In one cabinet, placed on the very bottom level, is a seemingly humble and very beige collection of objects. These were wax models of erythrocytes – red blood cells – from several different species, including frog, deer, and human (two models for human). They were circular or elliptical, with that distinctive doughnut dip in the middle, and more varied in size than I would have expected. The cells were represented at 5000x magnification and were notable, in an exhibition that demonstrates so well the importance of macro level anatomy to the scientists and medics of the 19thC, for the objects of interest being microscopic. Microscopic comparative anatomy is still significant today, especially in the domain of biomedical research. As a Masters research student I worked in a research group using zebrafish as a model organism for studying sleep. When I told friends and family members about my project, the first question that was inevitably asked was “do zebrafish sleep?” The answer would involve a discussion of shared sleep-wake behaviours, but also of neural circuit and neuropeptide conservation of sleep regulating pathways between zebrafish and human  . In other words, evidence of analogous neural systems, gained from microscopic comparative anatomy, supports the use of zebrafish as an informative and valid model for studying the biological process of sleep, even though they look so very different from humans. The evidence looks different now; we have progressed from wax models of red blood cells, or diagrammatic representations of the concordance of knee joints, to images captured by cameras mounted on microscopes, often fluorescence microscopy or in situ hybridisation techniques . Despite this difference in presentation, the logic underlying the work is shared.
In modern times the animal of choice for biomedical research is the mouse, followed by the zebrafish (in 2017 the UK Home Office published statistics that showed that for ‘Translational/Applied Research’ 59% of animal procedures had been carried out on mice compared to 19.5% in the zebrafish) . Mice, being mammals, are appealing due to their phylogenetic closeness and physiological similarities to humans, criteria of ‘relevance’ that owe their existence to evolutionary biology. But evolutionary ‘closeness’ is just one facet of judging how an animal model may or may not be relevant to a human disease or condition. Mice are small, nocturnal, and short-lived. Their diets and behaviours are different from those of humans. This becomes particularly troublesome when using them as models for human conditions where the etiology is poorly understood, such as psychiatric diseases. Mouse models of depression, for instance, may involve the removal of the olfactory bulbs from the brain, or a series of mild stressors applied over a long time period. The latter (usually termed the ‘chronic mild stress model’) is thought to bear etiological validity to the human condition in a way that removal of the olfactory bulb is not . But to which species, in this model scenario, do we owe ecological validity? Should we try to induce human depression in mice, or should we study a depression that is perhaps more endogenous to the mouse? It is far from clear which approach is more likely to provide us with the novel anti-depressant strategies that are ultimately the purpose of this research.

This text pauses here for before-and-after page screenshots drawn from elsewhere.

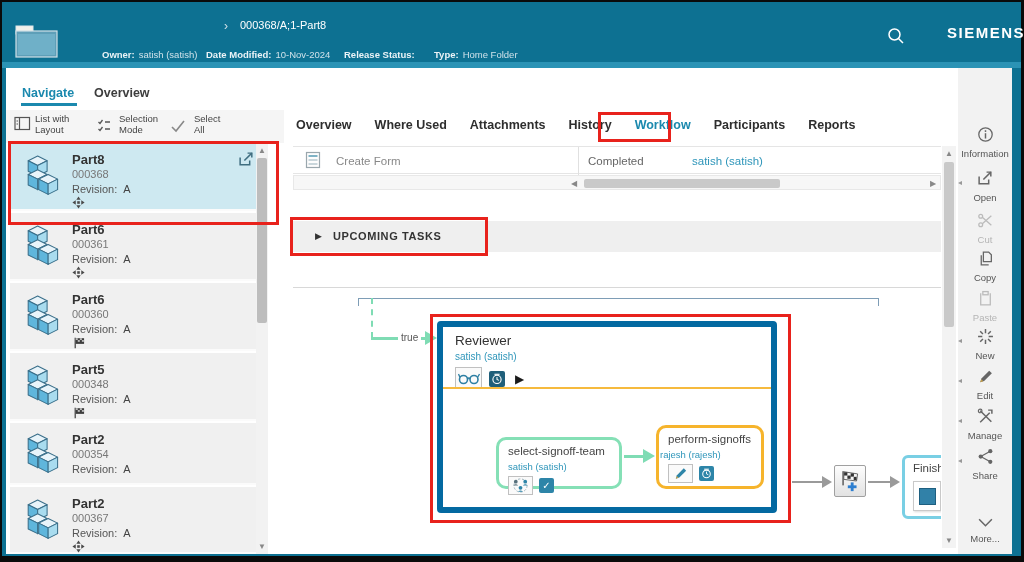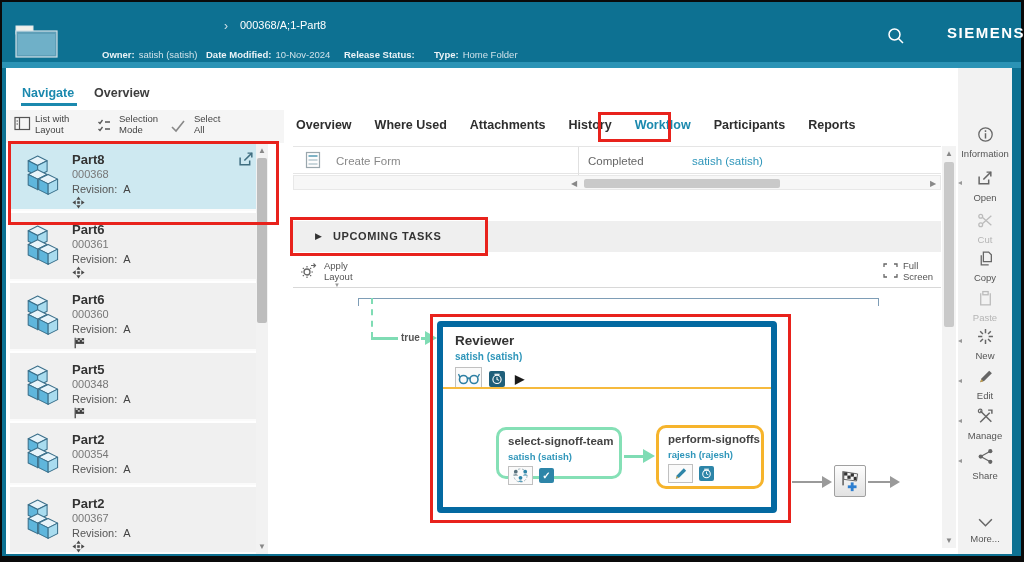--- a/index.html
+++ b/index.html
@@ -32,21 +32,21 @@
   .scroll-arrow { color:#888; font-size:8px; line-height:1; cursor:pointer; }
   .mtab { font-size:12.5px; font-weight:bold; color:#2e2e2e; cursor:pointer; white-space:nowrap; }
   .mtab.active { color:#1b89ae; }
   .task-row { background:#fff; border-top:1px solid #e5e5e5; border-bottom:1px solid #e5e5e5; }
   .task-name { color:#888; font-size:11.5px; }
   .task-status { color:#666; font-size:11.5px; }
   .link { color:#2f96ba; font-size:11.5px; cursor:pointer; }
   .upc-bar { background:#efefef; cursor:pointer; }
   .upc-text { font-size:11px; font-weight:bold; color:#333; letter-spacing:0.6px; }
   .small-btn-label { font-size:9.5px; color:#555; line-height:1.2; }
-  .diagram { background:#fff; border-top:1px solid #d8d8d8; overflow:hidden;font-weight:bold; }
+  .diagram { background:#fff; border-top:1px solid #d8d8d8; overflow:hidden; }
   .wf-line { background:#7e9db6; }
   .green { background:#7fdcb4; }
   .gray-line { background:#9a9a9a; }
   .cond-label { font-size:10px; color:#555; background:#fff; padding:0 2px; }
   .node { background:#fff; border-radius:10px; }
   .node-title { font-size:11.5px; color:#444; white-space:nowrap; }
   .node-user { font-size:9.5px; color:#2f96ba; white-space:nowrap; }
   .rev-box { border:6px solid #0369a1; border-radius:4px; background:#fff; }
   .rev-title { font-size:13.5px; color:#333; }
   .icon-chip { background:#fafafa; border:1px solid #c0c0c0; display:flex; align-items:center; justify-content:center; }
@@ -366,35 +366,20 @@
     <span class="abs scroll-arrow" style="left:277px;top:4px;">◀</span>
     <div class="abs scroll-thumb" style="left:290px;top:2.5px;width:196px;height:9px;background:#c9c9c9;"></div>
     <span class="abs scroll-arrow" style="left:636px;top:4px;">▶</span>
   </div>
 
   <div class="abs upc-bar" style="left:293px;top:221px;width:648px;height:31px;">
     <span class="abs" style="left:22px;top:10px;font-size:9px;color:#333;">▶</span>
     <span class="abs upc-text" style="left:40px;top:9px;">UPCOMING TASKS</span>
   </div>
 
-  <div class="abs" style="left:293px;top:254px;width:648px;height:33px;background:#fff;">
-    <div class="abs" style="left:7px;top:4px;width:70px;height:28px;cursor:pointer;">
-      <svg class="abs" style="left:0;top:3px;" width="18" height="18">
-          <use href="#sym-gearlayout"></use>
-        </svg>
-      <span class="abs small-btn-label" style="left:24px;top:2px;width:40px;">Apply Layout</span>
-      <span class="abs" style="left:34px;top:24px;font-size:6px;color:#999;">▼</span>
-    </div>
-    <div class="abs" style="left:590px;top:4px;width:58px;height:28px;cursor:pointer;">
-      <svg class="abs" style="left:0;top:5px;" width="15" height="15">
-          <use href="#sym-fullscreen"></use>
-        </svg>
-      <span class="abs small-btn-label" style="left:20px;top:2px;width:38px;">Full Screen</span>
-    </div>
-  </div>
 
   <div class="abs diagram" style="left:293px;top:287px;width:648px;height:260px;">
 
     <div class="abs wf-line" style="left:65px;top:10px;width:520px;height:1.4px;"></div>
     <div class="abs wf-line" style="left:65px;top:10px;width:1.4px;height:8px;"></div>
     <div class="abs wf-line" style="left:585px;top:10px;width:1.4px;height:8px;"></div>
 
     <div class="abs" style="left:78px;top:10px;width:2px;height:40px;border-left:2px dashed #7fdcb4;"></div>
     <div class="abs green" style="left:78px;top:49px;width:27px;height:2.5px;"></div>
     <span class="abs cond-label" style="left:106px;top:44px;">true</span>
@@ -410,39 +395,39 @@
           </svg>
       </div>
       <div class="abs mini-sq" style="left:46px;top:44px;width:16px;height:16px;background:#1f5f7a;">
         <svg width="12" height="12" viewBox="0 0 14 14">
             <use href="#sym-clock"></use>
           </svg>
       </div>
       <span class="abs play-glyph" style="left:72px;top:46px;cursor:pointer;">▶</span>
       <div class="abs" style="left:0;top:60px;width:100%;height:0;border-top:2px solid #f6ba3e;"></div>
 
-      <div class="abs node" style="left:53px;top:100px;width:126px;height:52px;border:3px solid #85e0b6;">
+      <div class="abs node" style="left:53px;top:110px;width:126px;height:52px;border:3px solid #85e0b6;">
         <span class="abs node-title" style="left:9px;top:5px;">select-signoff-team</span>
         <span class="abs node-user" style="left:9px;top:21px;">satish (satish)</span>
         <div class="abs icon-chip" style="left:9px;top:36px;width:25px;height:19px;">
           <svg width="19" height="17">
               <use href="#sym-team"></use>
             </svg>
         </div>
         <div class="abs mini-sq" style="left:40px;top:38px;width:15px;height:15px;">
           <span class="check-glyph">✓</span>
         </div>
       </div>
 
       <div class="abs green" style="left:181px;top:128px;width:21px;height:3px;"></div>
       <div class="abs" style="left:200px;top:122px;width:0;height:0;border-left:12px solid #7fdcb4;border-top:7.5px solid transparent;border-bottom:7.5px solid transparent;"></div>
 
       <div class="abs node" style="left:213px;top:98px;width:108px;height:64px;border:3px solid #f6b42c;">
         <span class="abs node-title" style="left:9px;top:5px;">perform-signoffs</span>
-        <span class="abs node-user" style="left:9px;top:21px;">rajesh (rajesh)</span>
+        <span class="abs node-user" style="left:1px;top:21px;">rajesh (rajesh)</span>
         <div class="abs icon-chip" style="left:9px;top:36px;width:25px;height:19px;color:#2d85a8;">
           <svg width="15" height="15">
               <use href="#sym-pencil"></use>
             </svg>
         </div>
         <div class="abs mini-sq" style="left:40px;top:38px;width:15px;height:15px;">
           <svg width="11" height="11" viewBox="0 0 14 14">
               <use href="#sym-clock"></use>
             </svg>
         </div>
@@ -452,20 +437,26 @@
     <div class="abs gray-line" style="left:499px;top:193px;width:32px;height:1.6px;"></div>
     <div class="abs" style="left:529px;top:188px;width:0;height:0;border-left:10px solid #9a9a9a;border-top:6px solid transparent;border-bottom:6px solid transparent;"></div>
     <div class="abs" style="left:541px;top:177px;width:32px;height:32px;background:linear-gradient(#fdfdfd,#e2e2e2);border:1px solid #a0a0a0;border-radius:2px;display:flex;align-items:center;justify-content:center;">
       <svg width="24" height="24" viewBox="0 0 22 22">
           <use href="#sym-finishflag"></use>
         </svg>
     </div>
     <div class="abs gray-line" style="left:575px;top:193px;width:24px;height:1.6px;"></div>
     <div class="abs" style="left:597px;top:188px;width:0;height:0;border-left:10px solid #9a9a9a;border-top:6px solid transparent;border-bottom:6px solid transparent;"></div>
 
+    <div class="abs node" style="left:609px;top:167px;width:52px;height:64px;border:3px solid #79cfe4;border-radius:6px;">
+      <span class="abs node-title" style="left:8px;top:4px;">Finish</span>
+      <div class="abs" style="left:8px;top:23px;width:28px;height:30px;background:#fff;border:1px solid #c9c9c9;box-shadow:1px 1px 2px rgba(0,0,0,0.15);display:flex;align-items:center;justify-content:center;">
+        <div style="width:17px;height:17px;background:#3181a8;border:1px solid #1e5f80;"></div>
+      </div>
+    </div>
   </div>
 
   <div class="abs scroll-track" style="left:942px;top:146px;width:14px;height:402px;background:#f3f3f3;"></div>
   <div class="abs scroll-arrow" style="left:945px;top:150px;">▲</div>
   <div class="abs scroll-thumb" style="left:944px;top:162px;width:10px;height:165px;background:#c9c9c9;"></div>
   <div class="abs scroll-arrow" style="left:945px;top:537px;">▼</div>
 
   <div class="abs sidebar" style="left:958px;top:68px;width:54px;height:486px;"></div>
 
   <div class="abs sb-item" style="top:126px;">

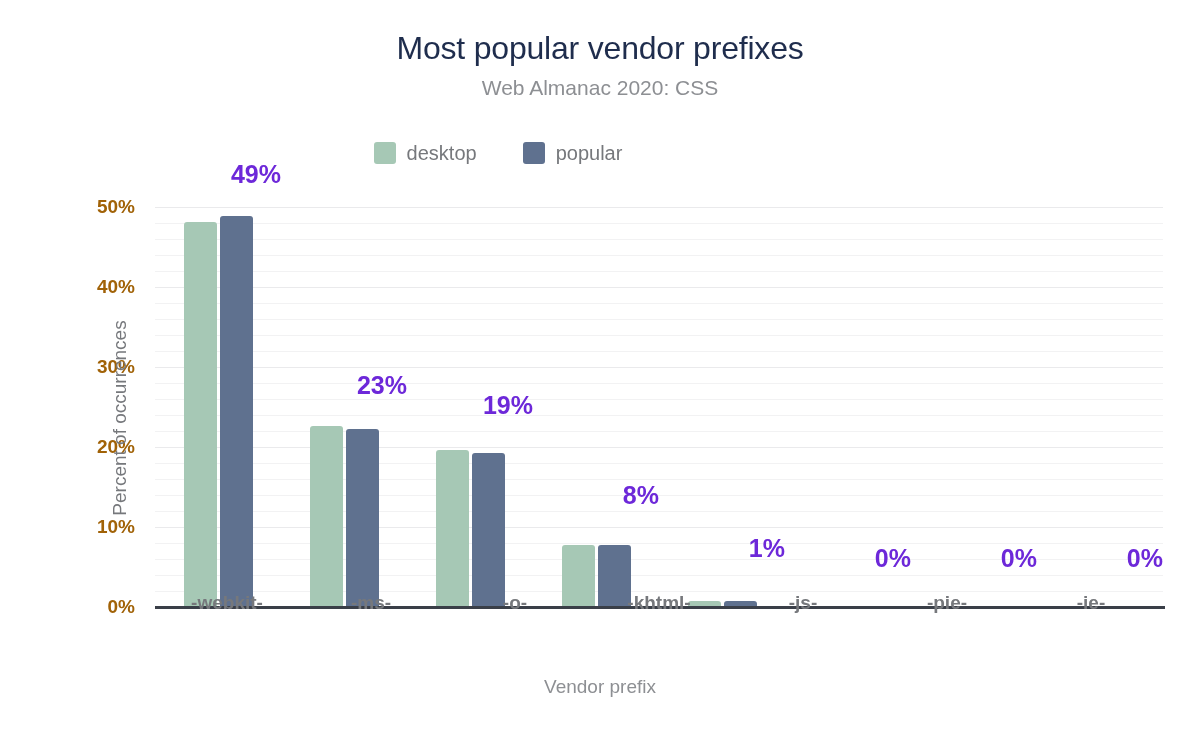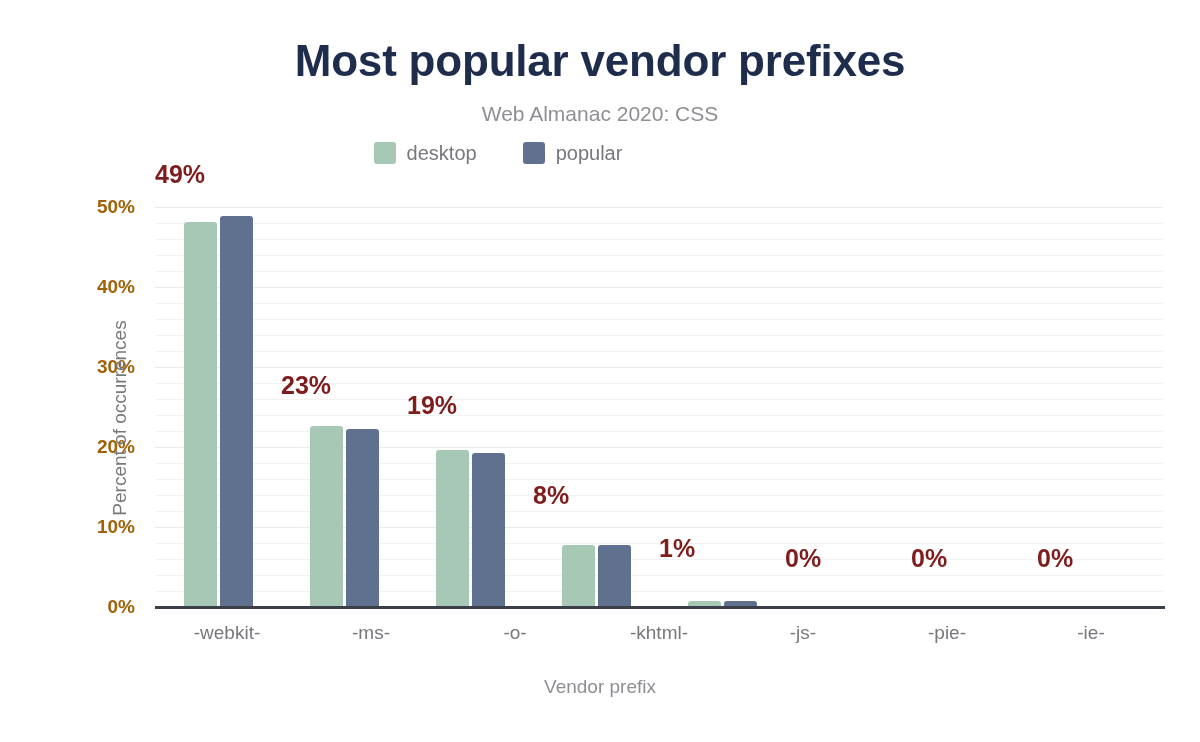--- a/index.html
+++ b/index.html
@@ -17,24 +17,24 @@
 
   
   .chart-header {
     position: absolute;
     left: 0;
     top: 0;
     width: 1200px;
     text-align: center;
   }
   .chart-title {
-    margin: 6px;
+    margin: 0;
     padding-top: 30px;
-    font-size: 44px;
-    font-weight: bold;
+    font-size: 32px;
+    font-weight: normal;
     color: #1f2d4d;
     letter-spacing: -0.2px;
     line-height: 1.15;
   }
   .chart-subtitle {
     margin: 0;
     padding-top: 8px;
     font-size: 21px;
     font-weight: normal;
     color: #8d8f93;
@@ -136,24 +136,25 @@
     color: #76787c;
     transform: rotate(-90deg);
     transform-origin: center center;
     white-space: nowrap;
   }
 
   
   .x-ticks {
     position: absolute;
     left: 155px;
-    top: 616px;
+    top: 586px;
     width: 1008px;
     height: 34px;
     display: flex;
+    font-weight: bold;
   }
   .x-tick {
     flex: 1 1 0;
     text-align: center;
     font-size: 19px;
     color: #76787c;
     line-height: 34px;
     white-space: nowrap;
   }
   .x-axis-title {
@@ -189,24 +190,24 @@
     border-radius: 3px 3px 0 0;
     display: block;
   }
   .bar.desktop { background: #a6c8b5; }
   .bar.mobile  { background: #5f718f; }
 
   .value-label {
     position: absolute;
     left: 0;
     width: 100%;
-    text-align: left;
+    text-align: right;
     font-size: 25px;
     font-weight: bold;
-    color: #7f1d1d;
+    color: #6d28d9;
     white-space: nowrap;
   }
 </style>
 </head>
 <body>
 
 <div class="chart-header">
   <h1 class="chart-title">Most popular vendor prefixes</h1>
   <h2 class="chart-subtitle">Web Almanac 2020: CSS</h2>
 </div>

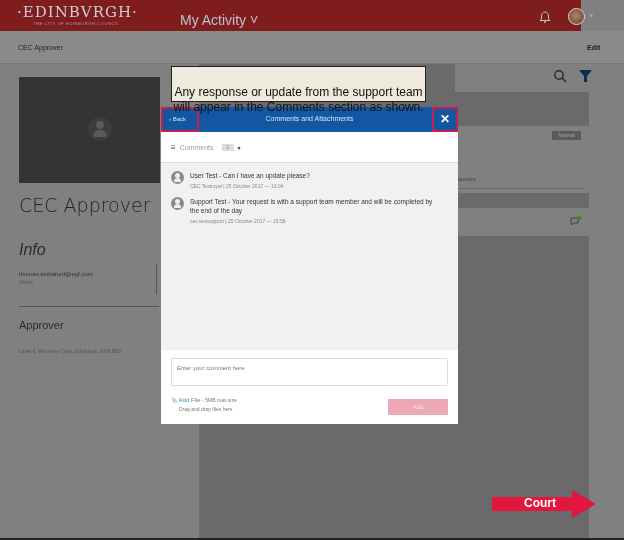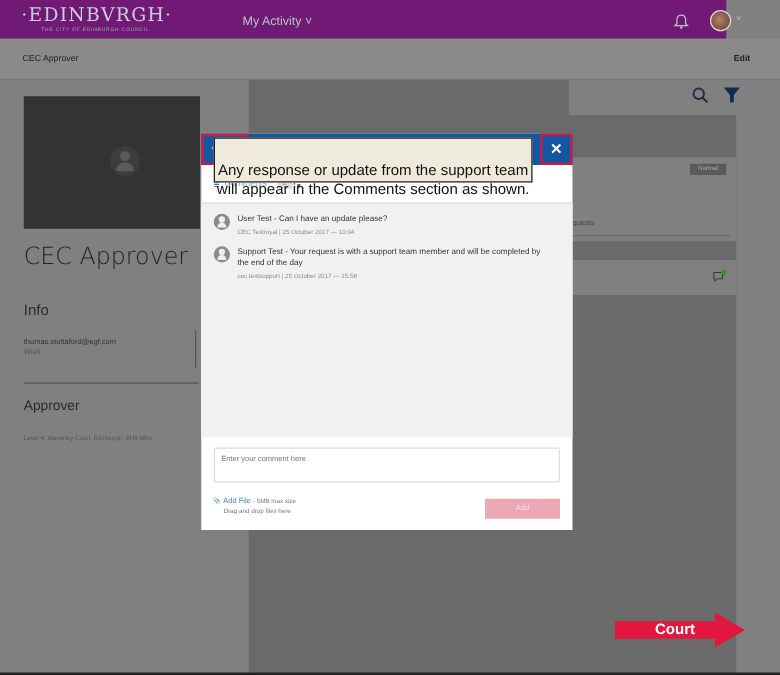--- a/index.html
+++ b/index.html
@@ -1,34 +1,34 @@
 <!DOCTYPE html>
 <html><head>
 <meta charset="utf-8">
 <style>
   * { box-sizing: border-box; margin: 0; padding: 0; }
   body { width: 624px; height: 540px; overflow: hidden; position: relative; font-family: "Liberation Sans", sans-serif; background: #808080; }
-  .topbar { position: absolute; left: 0; top: 0; width: 581px; height: 31px; background: #701a75; }
+  .topbar { position: absolute; left: 0; top: 0; width: 581px; height: 31px; background: #7f1d1d; }
   .logo { position: absolute; left: 17px; top: 3px; color: #c9cfd8; font-family: "DejaVu Serif", serif; font-size: 15px; letter-spacing: 1px; }
   .logo-sub { position: absolute; left: 33px; top: 21px; color: #9aa6b5; font-size: 4px; letter-spacing: 0.6px; }
   .nav-home { position: absolute; left: 147px; top: 12px; color: #b9c2cd; font-size: 15px; margin-top: 28px; }
-  .nav-act { position: absolute; left: 180px; top: 12px; color: #b9c2cd; font-size: 10px; margin-left: 14px; }
+  .nav-act { position: absolute; left: 180px; top: 12px; color: #b9c2cd; font-size: 14px; }
   .bell { position: absolute; left: 538px; top: 10px; width: 14px; height: 14px; }
   .avatar { position: absolute; left: 568px; top: 8px; width: 17px; height: 17px; border-radius: 50%; background: radial-gradient(circle at 45% 45%, #b58465, #5a3c2a); border: 1px solid #d9d9d9; }
   .avatar-chev { position: absolute; left: 589px; top: 12px; color: #b9c2cd; font-size: 7px; }
   .subbar { position: absolute; left: 0; top: 31px; width: 624px; height: 33px; background: #8a8a8a; border-bottom: 1px solid #777; }
   .subbar-title { position: absolute; left: 18px; top: 44px; font-size: 7px; color: #222; }
   .subbar-edit { position: absolute; left: 587px; top: 44px; font-size: 7px; color: #222; font-weight: bold; }
   .leftpanel { position: absolute; left: 0; top: 64px; width: 160px; height: 476px; background: #808080; }
   .photo { position: absolute; left: 19px; top: 77px; width: 141px; height: 106px; background: #333; }
   .photo-icon { position: absolute; left: 88px; top: 117px; width: 24px; height: 24px; border-radius: 50%; background: #3d3d3d; }
   .photo-icon::before { content: ""; position: absolute; left: 8px; top: 4px; width: 8px; height: 8px; border-radius: 50%; background: #5a5a5a; }
   .photo-icon::after { content: ""; position: absolute; left: 5px; top: 13px; width: 14px; height: 7px; border-radius: 7px 7px 1px 1px; background: #5a5a5a; }
   .name { position: absolute; left: 19px; top: 194px; font-size: 19px; color: #222; font-family: "DejaVu Sans", sans-serif; font-weight: 300; }
-  .info-h { position: absolute; left: 19px; top: 241px; font-size: 12px; color: #2a2a2a; }
+  .info-h { position: absolute; left: 19px; top: 241px; font-size: 16px; color: #2a2a2a; font-style: italic; }
   .email { position: absolute; left: 19px; top: 271px; font-size: 6px; color: #333; }
   .work { position: absolute; left: 19px; top: 279px; font-size: 6px; color: #555; }
   .vline { position: absolute; left: 156px; top: 264px; width: 1px; height: 30px; background: #555; }
   .hr { position: absolute; left: 19px; top: 306px; width: 140px; height: 1px; background: #555; }
   .loc-h { position: absolute; left: 19px; top: 319px; font-size: 11px; color: #2a2a2a; }
   .loc-text { position: absolute; left: 19px; top: 348px; font-size: 5px; color: #555; }
   .mainpanel { position: absolute; left: 199px; top: 64px; width: 390px; height: 476px; background: #6a6a6a; }
   .searchbar { position: absolute; left: 455px; top: 64px; width: 144px; height: 28px; background: #808080; }
   .search-icon { position: absolute; left: 553px; top: 69px; width: 14px; height: 14px; }
   .filter-icon { position: absolute; left: 579px; top: 69px; width: 13px; height: 14px; }
@@ -53,21 +53,21 @@
   .c-avatar { width: 13px; height: 13px; border-radius: 50%; background: #8a8a8a; position: relative; flex-shrink: 0; margin-right: 6px; }
   .c-avatar::before { content: ""; position: absolute; left: 4px; top: 2px; width: 5px; height: 5px; border-radius: 50%; background: #eee; }
   .c-avatar::after { content: ""; position: absolute; left: 3px; top: 7px; width: 7px; height: 4px; border-radius: 4px 4px 0 0; background: #eee; }
   .c-body { font-size: 6.5px; color: #333; line-height: 9px; width: 245px; }
   .c-meta { font-size: 5px; color: #888; margin-top: 3px; }
   .input-box { position: absolute; left: 10px; top: 251px; width: 277px; height: 28px; border: 1px solid #ddd; border-radius: 2px; font-size: 6px; color: #777; padding: 6px 5px; }
   .addfile { position: absolute; left: 10px; top: 290px; font-size: 6px; color: #777; }
   .addfile .link { color: #4a8aa5; }
   .dragtext { position: absolute; left: 18px; top: 299px; font-size: 5px; color: #777; }
   .add-btn { position: absolute; left: 227px; top: 292px; width: 60px; height: 16px; background: #eca8b4; color: #f8e4e8; font-size: 6px; text-align: center; line-height: 16px; cursor: pointer; }
-  .callout { position: absolute; left: 171px; top: 66px; width: 255px; height: 36px; background: #efeadb; border: 1px solid #222; font-size: 12px; color: #111; text-align: center; line-height: 15px; padding-top: 18px; margin-top: 44px; }
+  .callout { position: absolute; left: 171px; top: 66px; width: 255px; height: 36px; background: #efeadb; border: 1px solid #222; font-size: 12px; color: #111; text-align: center; line-height: 15px; padding-top: 18px; }
   .next-arrow { position: absolute; left: 492px; top: 490px; width: 104px; height: 28px; }
   .next-label { position: absolute; left: 518px; top: 496px; width: 44px; text-align: center; color: #fff; font-weight: bold; font-size: 12px; }
   .bottom-line { position: absolute; left: 0; top: 538px; width: 624px; height: 2px; background: #222; }
 </style>
 </head>
 <body>
 
 <div class="topbar">
   <div class="logo">·EDINBVRGH·</div>
   <div class="logo-sub">THE CITY OF EDINBURGH COUNCIL</div>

Research efforts in animal models are predicated on assumptions of similarity and concordance, that studying what occurs in one species is informative about what occurs in another. But, as A Design for Life demonstrated, there are two prongs to comparison. One is the principle of interconnectedness and similarity: shared body plans, analogous processes and systems. The other is that of difference and distinctions, manifested in species-specific adaptations and formalised into taxonomical boundaries. It is in relation to these principles, established by Enlightenment period thinkers, that we still frame the justifications and the limitations of seeking answers about human biology from the study of other species – a bedrock of modern-day biomedical science.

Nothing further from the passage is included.